Una joven de 28 años quedó detenida tras un sorpresivo operativo de control de rutina en la terminal de ómnibus de la ciudad de General San Martín, a unos 40 kilómetros de la capital mendocina. La mujer, que había viajado en micro procedente de Buenos Aires, intentaba ingresar una millonaria carga de estupefacientes oculta en su equipaje.
El procedimiento se inició cuando perros entrenados de las fuerzas de seguridad detectaron rastros sospechosos en la zona de las plataformas. Al ser interceptada por los efectivos para un interrogatorio de rutina, el evidente nerviosismo de la pasajera terminó de confirmar las sospechas de los uniformados.

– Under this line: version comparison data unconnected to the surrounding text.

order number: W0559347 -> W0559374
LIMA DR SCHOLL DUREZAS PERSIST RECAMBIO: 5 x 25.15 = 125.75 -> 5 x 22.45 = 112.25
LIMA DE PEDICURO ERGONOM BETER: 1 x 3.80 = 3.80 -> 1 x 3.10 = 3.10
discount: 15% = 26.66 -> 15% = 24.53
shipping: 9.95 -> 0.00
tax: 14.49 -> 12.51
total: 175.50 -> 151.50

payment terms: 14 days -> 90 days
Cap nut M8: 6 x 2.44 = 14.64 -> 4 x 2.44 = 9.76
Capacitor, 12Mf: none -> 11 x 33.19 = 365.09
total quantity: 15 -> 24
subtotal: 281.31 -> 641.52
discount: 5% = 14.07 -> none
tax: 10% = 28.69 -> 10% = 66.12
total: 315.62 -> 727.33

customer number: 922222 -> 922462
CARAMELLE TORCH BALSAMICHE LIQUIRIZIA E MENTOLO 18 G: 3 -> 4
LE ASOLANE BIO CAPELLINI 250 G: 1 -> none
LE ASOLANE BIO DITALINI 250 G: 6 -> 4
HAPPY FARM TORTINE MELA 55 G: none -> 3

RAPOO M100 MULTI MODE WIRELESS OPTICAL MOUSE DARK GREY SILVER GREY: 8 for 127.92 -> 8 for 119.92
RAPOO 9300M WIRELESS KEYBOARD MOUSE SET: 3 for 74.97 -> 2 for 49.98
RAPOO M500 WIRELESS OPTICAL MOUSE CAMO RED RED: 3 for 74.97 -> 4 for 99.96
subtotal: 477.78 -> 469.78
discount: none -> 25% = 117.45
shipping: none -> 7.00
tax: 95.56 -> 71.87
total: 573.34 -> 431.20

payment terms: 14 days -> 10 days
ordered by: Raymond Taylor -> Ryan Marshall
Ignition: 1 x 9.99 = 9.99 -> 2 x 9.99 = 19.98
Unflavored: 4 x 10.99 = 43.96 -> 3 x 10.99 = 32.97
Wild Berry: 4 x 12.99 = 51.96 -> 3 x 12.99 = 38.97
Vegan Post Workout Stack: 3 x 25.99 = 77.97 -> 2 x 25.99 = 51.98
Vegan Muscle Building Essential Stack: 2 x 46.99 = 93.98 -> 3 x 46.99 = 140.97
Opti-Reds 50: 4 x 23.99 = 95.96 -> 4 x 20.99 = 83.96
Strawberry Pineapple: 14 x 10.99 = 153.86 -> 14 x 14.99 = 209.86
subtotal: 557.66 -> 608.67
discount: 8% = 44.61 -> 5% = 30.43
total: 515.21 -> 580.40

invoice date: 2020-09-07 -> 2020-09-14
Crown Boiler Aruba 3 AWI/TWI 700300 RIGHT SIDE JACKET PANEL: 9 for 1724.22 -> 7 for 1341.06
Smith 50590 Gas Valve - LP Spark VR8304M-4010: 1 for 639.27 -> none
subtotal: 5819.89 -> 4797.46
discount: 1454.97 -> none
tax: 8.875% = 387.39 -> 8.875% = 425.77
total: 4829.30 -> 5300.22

Ante esta situación, las autoridades la trasladaron a un sector privado para revisar sus pertenencias. Al abrir un bolso de grandes dimensiones, los policías descubrieron siete paquetes rectangulares —conocidos en la jerga como «ladrillos»— envueltos con cinta de precinto y cuidadosamente camuflados dentro de una frazada.
Personal especializado de la Policía Contra el Narcotráfico realizó las correspondientes pruebas de campo sobre los paquetes, arrojando como resultado un peso total de casi 7 kilogramos de cocaína de alta pureza. Además de la droga, los agentes secuestraron el teléfono celular de la detenida y una suma de dinero en efectivo en billetes de baja denominación ($2.000, $1.000 y $200).
En el hecho intervino inicialmente la Oficina Fiscal de la Zona Este, que derivó las actuaciones a la Justicia Federal de Mendoza, desde donde se ordenó la inmediata detención e incomunicación de la presunta traficante.